Интересно, что подмосковное село Летово, в свою очередь, раньше называлось Глухово. Очень похоже на название деревни моего отца.

Возможная причина такого сходства раскрывается через топонимы поселений балтоязычных племен. В Егорьевском районе Московской области, а также в пограничных районах Рязанской сохранились названия, которые свидетельствуют о том, что здесь жили литовские поселенцы. Так, на левом берегу реки Цны располагалась волость Литвуня (Литвоня), в состав которой входила деревня Летва (ныне Летово), а один из притоков Цны носил название Литова (ныне Летовка).

В названиях многих селений Калужской области (там есть свое Голухино, а также Гольтяево, Голенки, Голичевка и др.) слышится отголосок еще одного балтского племени — голядь. До ассимиляции с вятичами это племя обитало на территории современных Московской, Смоленской и Калужской областей.

Как могли Летовы из этой зоны попасть в Пермскую область — неизвестно. Известно, что стрельцы по фамилии Летовы, репрессированные Петром, были вынуждены скрываться, и некоторые из них даже бежали в Турцию.



Историю материнского рода я знаю значительно лучше благодаря Александре Александровне Мартемьяновой, единственной моей бабушке, с которой довелось общаться и которая, собственно, и воспитала меня. Бабушка много читала, рассказывала мне подробно о прошлом, восхищалась Домостроем, укладом купеческой жизни. Я чувствую себя до сих пор в большей степени ее внуком, чем сыном своих родителей, так как она занималась мной значительно больше их, и у нас были очень близкие отношения.

Ее отец, купец второй гильдии, умер в 1918 году, не пережив разорения дела, а муж был расстрелян в 1937 году как враг народа. Но, несмотря на репрессии, она смогла сохранить массу документов, фотографий и писем.



В девичестве бабушка носила фамилию Ерыкалова. Правда, в семье фамилию произносили как «Еркалов» — промежуточное «ы» бабушкой проглатывалось и существовало только на письме.

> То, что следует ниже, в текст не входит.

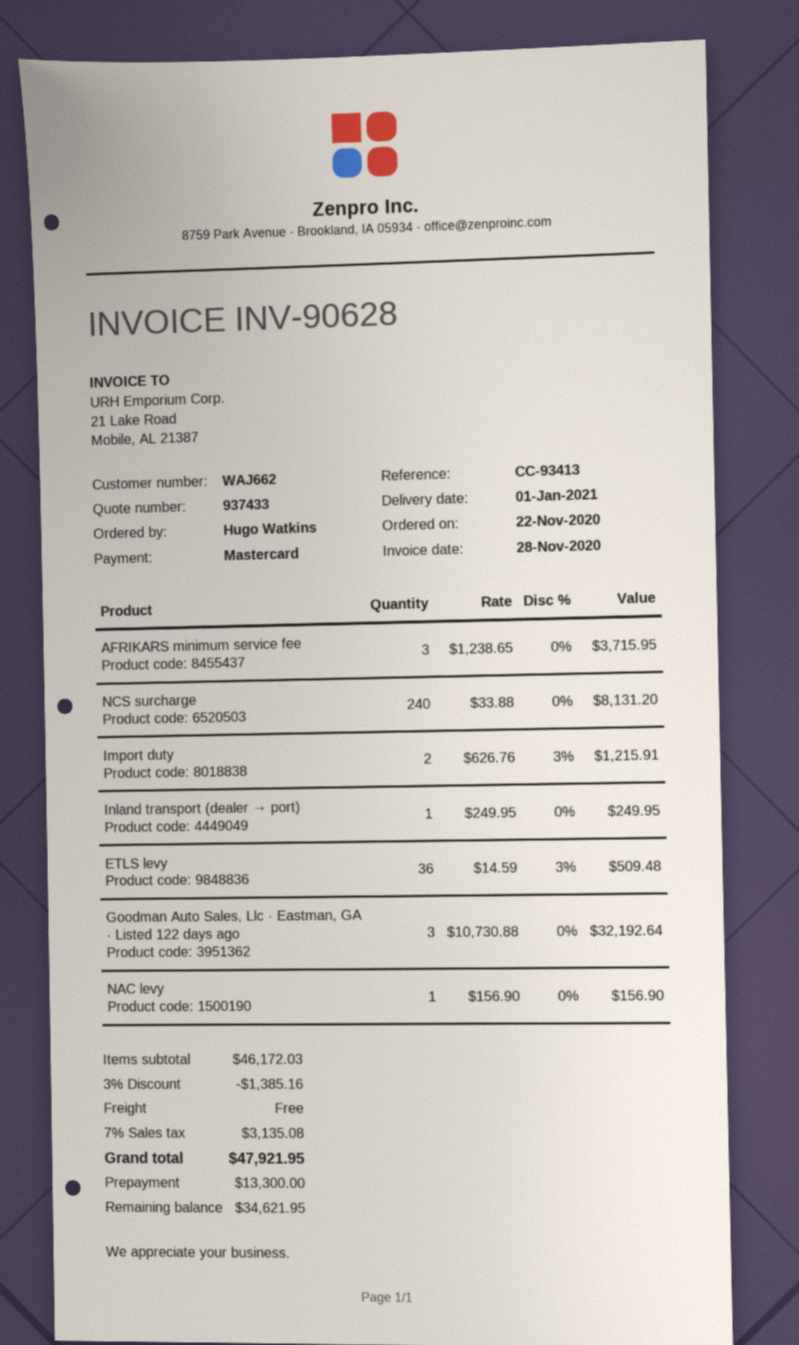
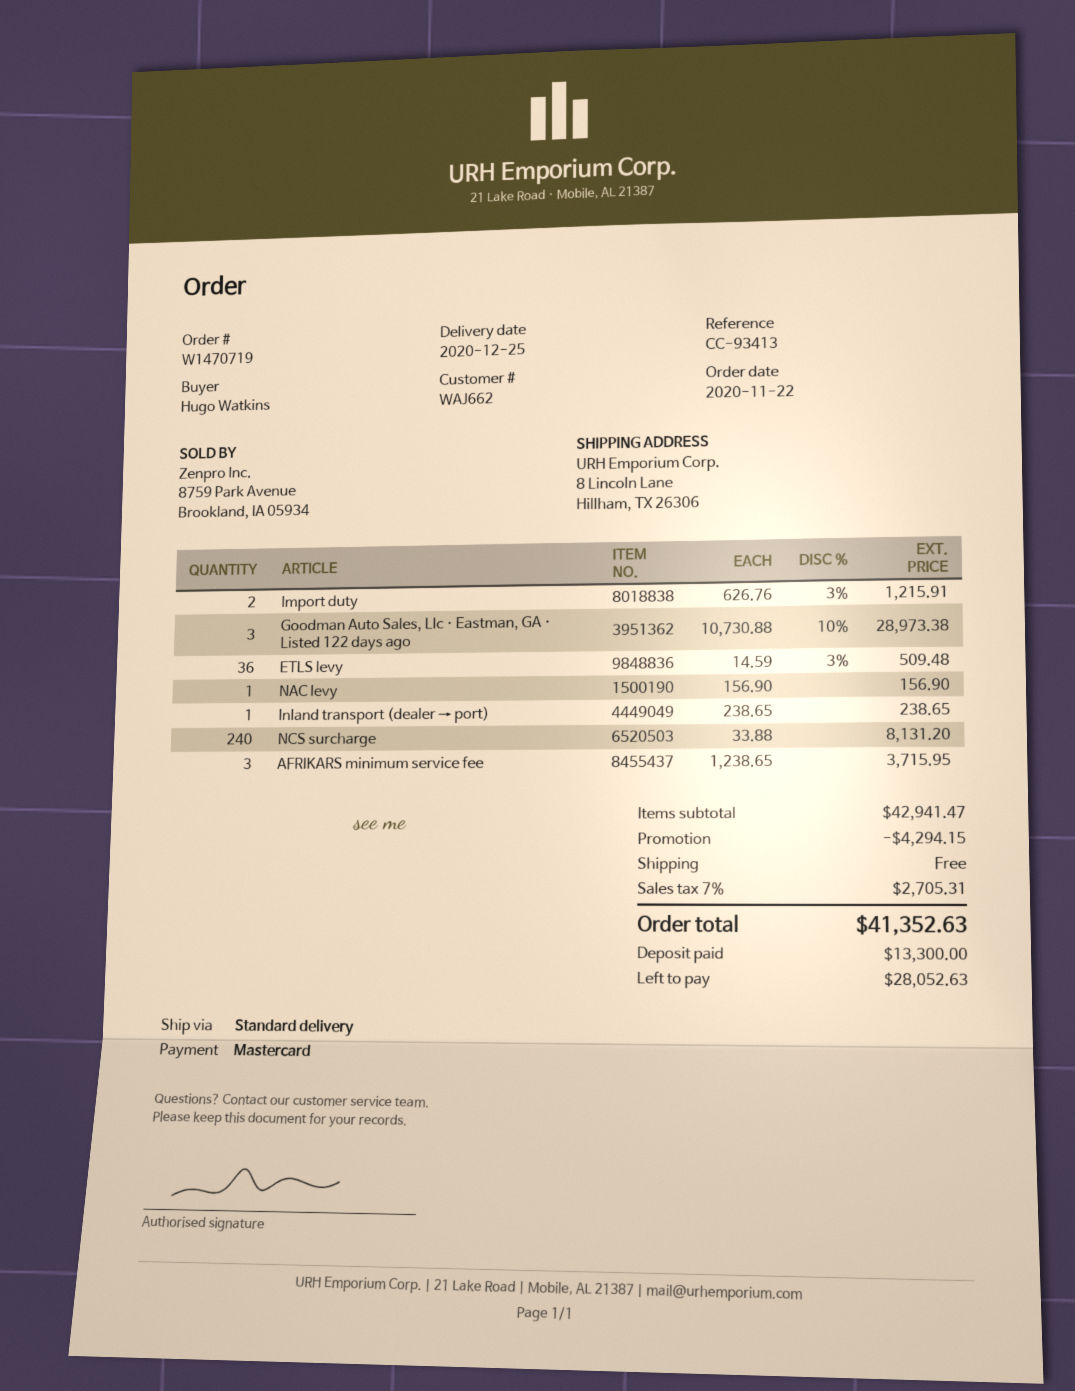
delivery date: 2021-01-01 -> 2020-12-25
Inland transport (dealer → port): 1 x 249.95 = 249.95 -> 1 x 238.65 = 238.65
Goodman Auto Sales, Llc · Eastman, GA · Listed 122 days ago: 3 x 10730.88 = 32192.64 -> 3 x 10730.88 - 10% = 28973.38
subtotal: 46172.03 -> 42941.47
discount: 1385.16 -> 4294.15
tax: 7% = 3135.08 -> 7% = 2705.31
total: 47921.95 -> 41352.63
balance: 34621.95 -> 28052.63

В советское время Ерыкаловы жили в Чимкенте, Семипалатинске, Караганде, Ташкенте и Новосибирске. Моя прабабушка дожила почти до 100 лет. Потомки Ерыкаловых сейчас проживают не только в Казахстане, России и на Украине, но и в Греции, Аргентине, Израиле и Канаде. Моя троюродная тетя Лариса писала мне из Аргентины, что когда в 60-х годах заезжала в Семипалатинск, то в городе еще сохранялась Ерыкаловская улица. По рассказам младшей сестры моей бабушки Нины Александровны, ее отец был очень хорошим человеком, и даже когда были времена раскулачивания, крестьяне встали на их защиту.

Однажды на кинофестивале в Ханты-Мансийске, где я выступал с певицей Саинхо Намчылак, тувинский певец и гитарист Альберт Кувезин из группы «Ят-Ха», хитро посмотрев мне в глаза, заявил: «А ты, Летов, ведь тоже тюрк!» Когда я стал отнекиваться, он поинтересовался фамилиями моих дедушек и через минуту подвел ко мне какого-то тюрколога, который объяснил, что значит по-тюркски фамилия Ерыкалов. По словам тюрколога, «ер» — это «он», а глагол с корнем «кал» означает «оставаться дома». То есть «Ерыкалов» дословно переводится как «он остался дома». А так как у кочевников-тюрков в степях Северного Казахстана домов не было, эта фраза означала, что кочевник перешел к оседлой жизни, то есть крестился, стал русским.

Возможно, что все это так. Например, бабушка рассказывала, что ее отец занимался перепродажей скота, приобретаемого по льготным ценам у кочевников. Не исключено, что это посредничество было обусловлено чувством родства. Кроме того, он никак не мог отрастить бороду, из-за чего очень огорчался.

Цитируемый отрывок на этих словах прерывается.